Genie, un experimento prohibido

Genie

Las afortunadamente escasas ocasiones en que se han dado casos de niños que, por reclusión o exclusión social, dieron como resultado personas incapaces de comunicarse normalmente con los demás, han dado a los científicos la oportunidad de estudiar un aspecto fundamental en nosotros: la importancia de la vida social en nuestro desarrollo cerebral.

También inducen a buscar nuevas respuestas para la pregunta ¿Qué es lo que nos hace humanos? Los casos de Genie, la injustamente llamada “niña salvaje” y Víctor (el niño de Aveyron), ha llevado a la comunidad científica a preguntarse si existe una edad límite (llamado periodo crítico)  para el desarrollo del lenguaje, tras la cual éste se convierte en una meta difícilmente alcanzable para el afectado.

El día 4 de Noviembre de 1970, el servicio de asistencia social de Los Ángeles se topa con una terrible escena familiar, la de unos padres que habían mantenido a su hija de apenas 13 años y siete meses, confinada y aislada en una habitación durante toda su vida. La niña presentaba un cuadro grave de malnutrición y desarrollo físico, además de que no tenía ni los más mínimos rudimentos del lenguaje. Mientras que su madre se desentendía de la pequeña, su padre había tratado de matarla en una ocasión, pero decidió encerrarla de por vida y ocultarla a los demás.

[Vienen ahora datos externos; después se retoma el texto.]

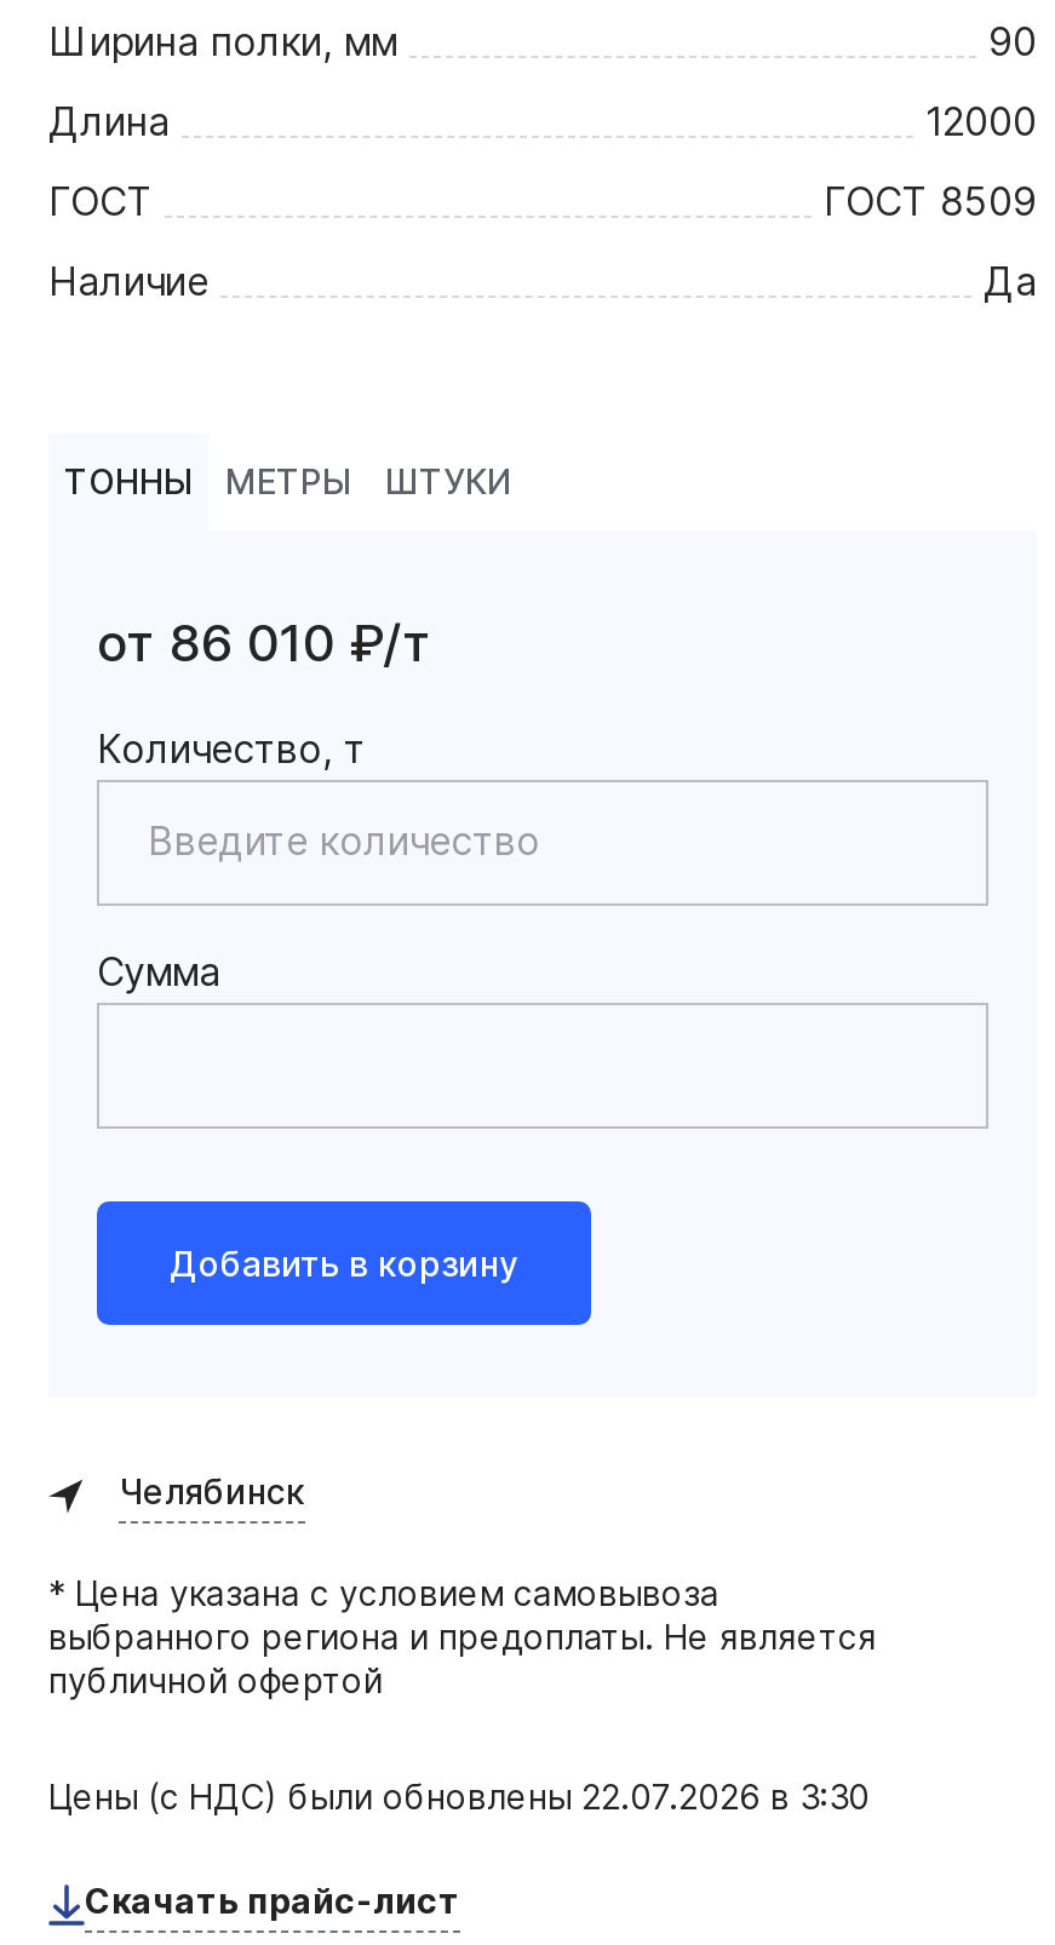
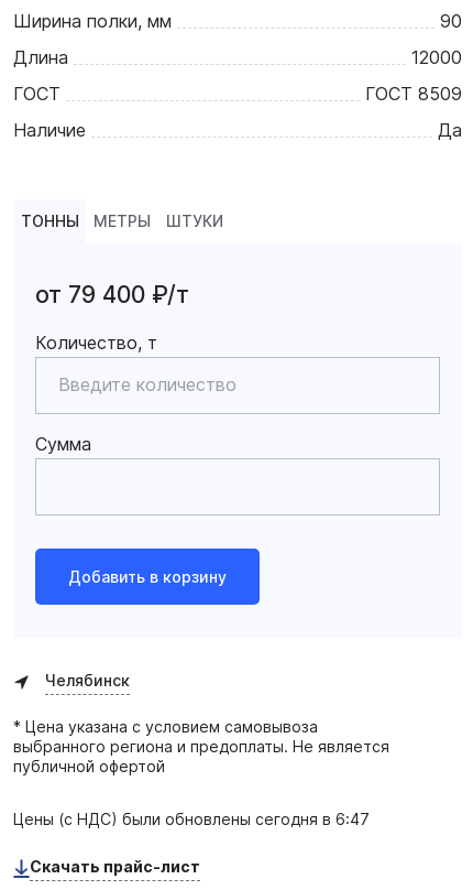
[97,612,431,672] от 86 010 ₽/т -> [35,280,189,308] от 79 400 ₽/т
[48,1774,870,1815] Цены (с НДС) были обновлены 22.07.2026 в 3:30 -> [13,809,370,828] Цены (с НДС) были обновлены сегодня в 6:47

Sus padres pensaban que Genie (como la bautizaron los médicos) sufría de retraso mental debido a los problemas que tuvo en sus primeros años de vida para aprender, y la causa posiblemente fuera la incompatibilidad del RH de ambos. De cualquier manera, relegaron cruelmente a su hija a una vida de total aislamiento del mundo exterior y maltrato físico y psicológico. Cuando la policía hizo su aparición en la casa para hacerse cargo de la custodia de la niña, el padre se suicidó de un disparo en la cabeza, alegando en su nota de suicidio que nadie entendería sus motivos.

Sus primeros días en el hospital dieron a los médicos una idea de la gravedad de su situación. Genie estaba desnutrida, apenas podía caminar o moverse normalmente por falta de desarrollo muscular y le costaba enfocar objetos situados a más de tres metros, debido a que nunca en su vida había visto más allá de las paredes de su habitación. Además, evitaba en todo momento producir el más leve sonido, ya que sus padres la castigaban cada vez que hacía ruido. Aunque Genie tenía mucho que aprender, lo que más tiempo y esfuerzo le llevó fue aquello que nosotros tenemos asumido como algo casi natural, el comunicarse con los demás mediante el habla. Por su parte, los científicos también deberían determinar si los daños cerebrales debidos a la malnutrición podrían impedir a Genie aprender a hablar.

En los primeros meses de aprendizaje, Genie usaba el lenguaje gestual, inventando sobre la marcha sus propias expresiones y tuvo que pasar un año hasta que empezó a reaccionar al lenguaje de los médicos. En 1972 ya era capaz de utilizar algunas palabras para exteriorizar sus emociones y recuerdos, pero su capacidad era equivalente a la de un niño de 4 años de edad. Fue la propia Genie, mediante su rudimentario lenguaje, la que describió parte de los acontecimientos que vivió con sus padres, dando información a la policía que su propia madre no había revelado.

Pese a los esfuerzos de los médicos, no se pudo determinar si realmente existe una edad límite para aprender el lenguaje hablado. La hipótesis más extendida dice que esta edad está entre los 2 años y la llegada de la pubertad, y que pese a nuestra predisposición, es imprescindible la interacción con otras personas, la vida social. La vida en el hospital de Genie terminó cuando su madre denunció a los médicos por sus investigaciones, y todas las subvenciones fueron retiradas. Tristemente, pasó por seis adopciones y terminó por ser ingresada en un centro de California, donde se cuida a personas adultas con problemas cognitivos y trastornos mentales.

Afortunadamente sólo se han dado hasta la fecha dos casos así, el de Genie y el de Víctor, y debido a que se necesitaría aislar desde pequeño a un niño para repetir las condiciones y estudiarlo, este caso es conocido también como el “experimento prohibido“.